[ editar artigo]

Legalidade da taxa de administração em boletos bancários

Legalidade da taxa de administração em boletos bancários

FONTE: CORREIO BRAZILIENSE

Legalidade da taxa de administração em boletos bancários

NICOLE BORK ALVO E SAMUEL BUENO
Advogados da ASBZ Advogados

Publicação: 11/11/2019 

Em diversas modalidades de parcelamento ou financiamento nota-se a cobrança de uma taxa de administração nos boletos emitidos. Muitas vezes, o valor sequer chama a atenção do pagador, justamente por representar uma pequena porcentagem da parcela a ser paga. Mas qual a origem desta taxa de administração? A cobrança é legal?

A resposta passa necessariamente pela leitura e interpretação do contrato firmado entre o devedor e o credor, bem como pela análise do caso concreto. No caso concreto, necessário se faz analisar o serviço que está sendo prestado pela fonte cobradora e que, bem por isso, serviria de base para a exigência de tal taxa como forma de contraprestação e, também, avaliar o valor da taxa em relação ao valor total do negócio, verificando-se, assim, sua razoabilidade e proporcionalidade.
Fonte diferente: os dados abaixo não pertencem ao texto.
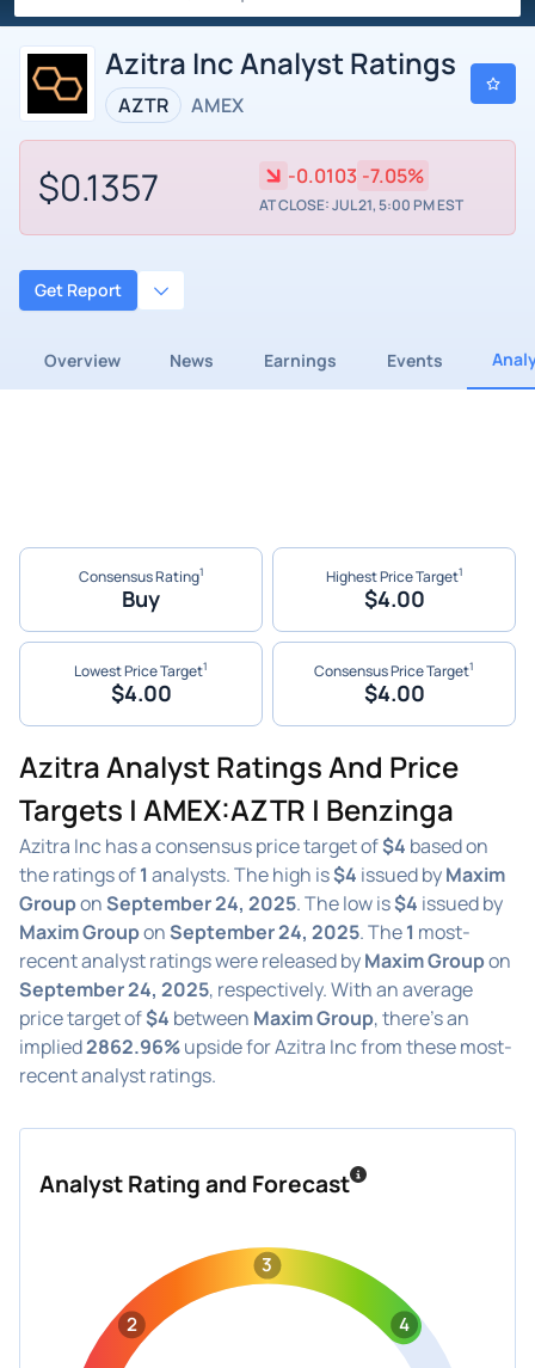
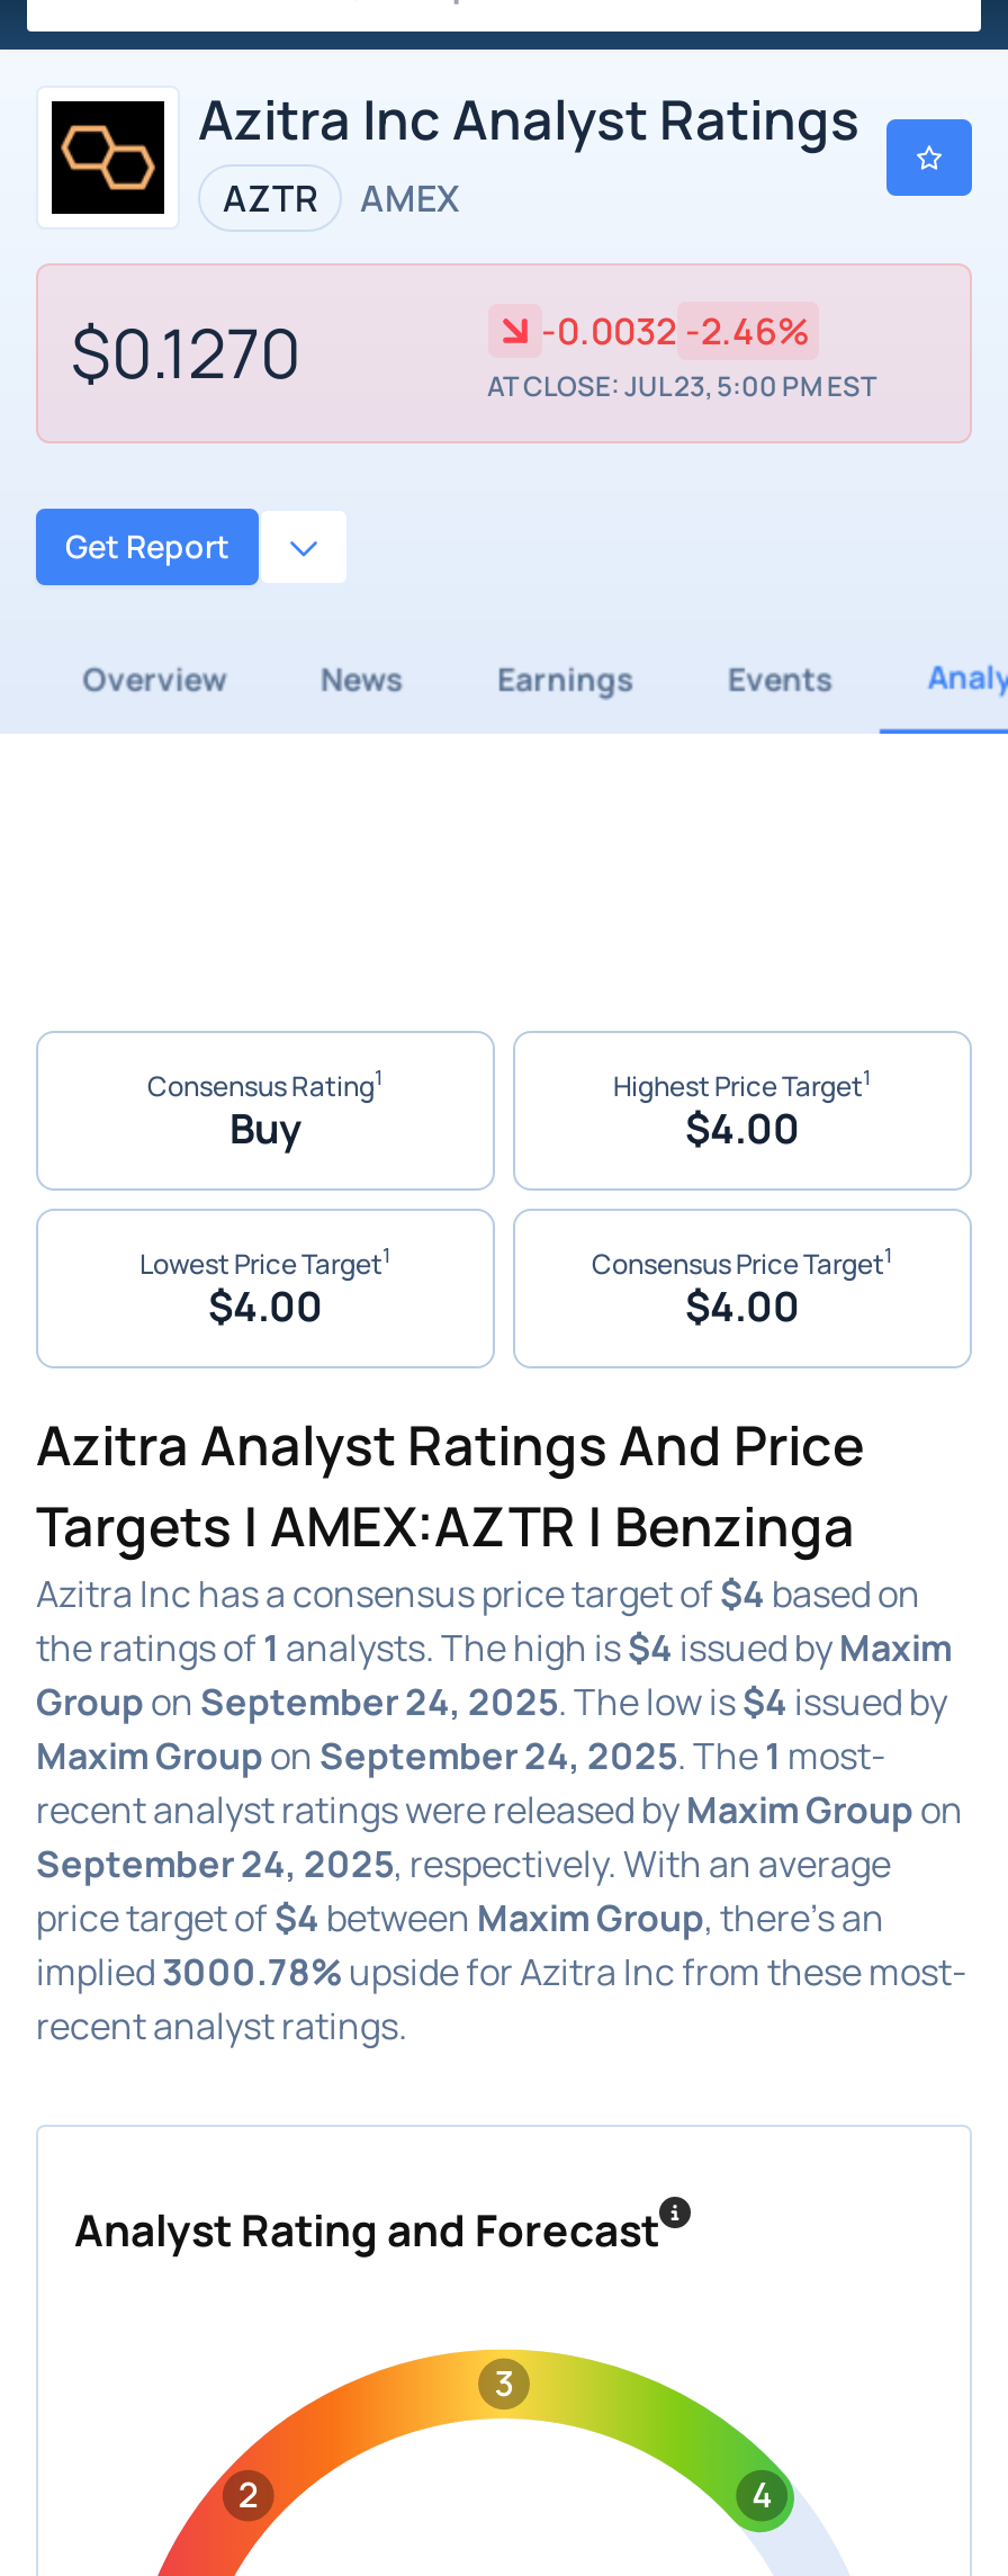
[38,163,158,212] $0.1357 -> [71,307,300,399] $0.1270
[287,163,423,189] -0.0103 -7.05% -> [541,307,809,356] -0.0032 -2.46%
[259,195,463,215] AT CLOSE: JUL 21, 5:00 PM EST -> [487,367,876,406] AT CLOSE: JUL 23, 5:00 PM EST
[19,1033,512,1060] implied 2862.96% upside for Azitra Inc from these most- -> [36,1946,968,1996] implied 3000.78% upside for Azitra Inc from these most-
Primeiro, há que se ponderar que dentro dos contornos da boa-fé objetiva que deve reger as relações contratuais e seguindo o trilho da autonomia da vontade e liberdade de contratar, tudo aquilo que é previsto no pacto e que é devida e claramente informado tanto na negociação quanto no respectivo instrumento, a ponto de traduzir o expresso conhecimento e a anuência das partes, é considerado válido e legal desde que, obviamente, não contrarie alguma norma.

Assim, é imprescindível que o contrato firmado entre as partes traga cláusula expressa sobre a taxa de administração, informando qual será o valor cobrado e a que se refere.

Segundo, a efetiva existência de um serviço ou prestação que possa servir de base justificativa para a cobrança da referida taxa de administração é também necessária para tornar legítima a cobrança praticada no contexto contratual ajustado entre as partes. Se o serviço não existir e a taxa de administração for apenas uma forma de incrementar o valor percebido pelo credor, é possível que a taxa de administração seja considerada abusiva. Há casos em que o beneficiário de tal valor realmente presta um serviço suplementar a ponto de justificar tal taxa oferecendo, por exemplo, funcionalidades em um site ou aplicativo, ou fazendo a gestão de determinada conta ou fluxo financeiro, com repasses e descontos. Como dito, em situações contrárias em que simplesmente inexiste tal prestação, a cobrança da taxa de administração pode ser questionada.

Por outro lado, ainda que a cobrança da taxa de administração seja legal em sua essência, existe uma ressalva a ser feita no que tange ao valor cobrado. Nesse aspecto, a quantia cobrada precisa manter sua natureza acessória e secundária em relação ao valor principal de modo a não configurar uma vantagem exagerada e, portanto, uma cobrança desarrazoada e abusiva.

Para que se tenha uma métrica, existem julgados nos tribunais com exemplos de consórcios em que os percentuais de 12%, 13% e 15% sobre o valor total do contrato foram considerados aceitáveis (importando cobranças de 1% a 2% ao mês) a título de taxa de administração. Em outros casos relacionados a programa de crédito educativo, a média da taxa gira em torno de 0,2% e 0,5% sobre o valor da parcela. Em casos relacionados a contrato de crédito educacional, existe julgado reduzindo o valor de 22% de taxa de administração para 12% sobre o valor do bem objeto do negócio jurídico, mantendo-se, assim, sua natureza acessória e compatível com o serviço prestado.

Em resumo, dificilmente será considerada ilícita a cobrança de taxa de administração se (i) no contrato houver previsão expressa sobre a taxa de administração; (ii) se o credor puder demonstrar que, de fato, existe uma prestação de serviço a justificar a contraprestação e; (iii) se o valor cobrado for razoável.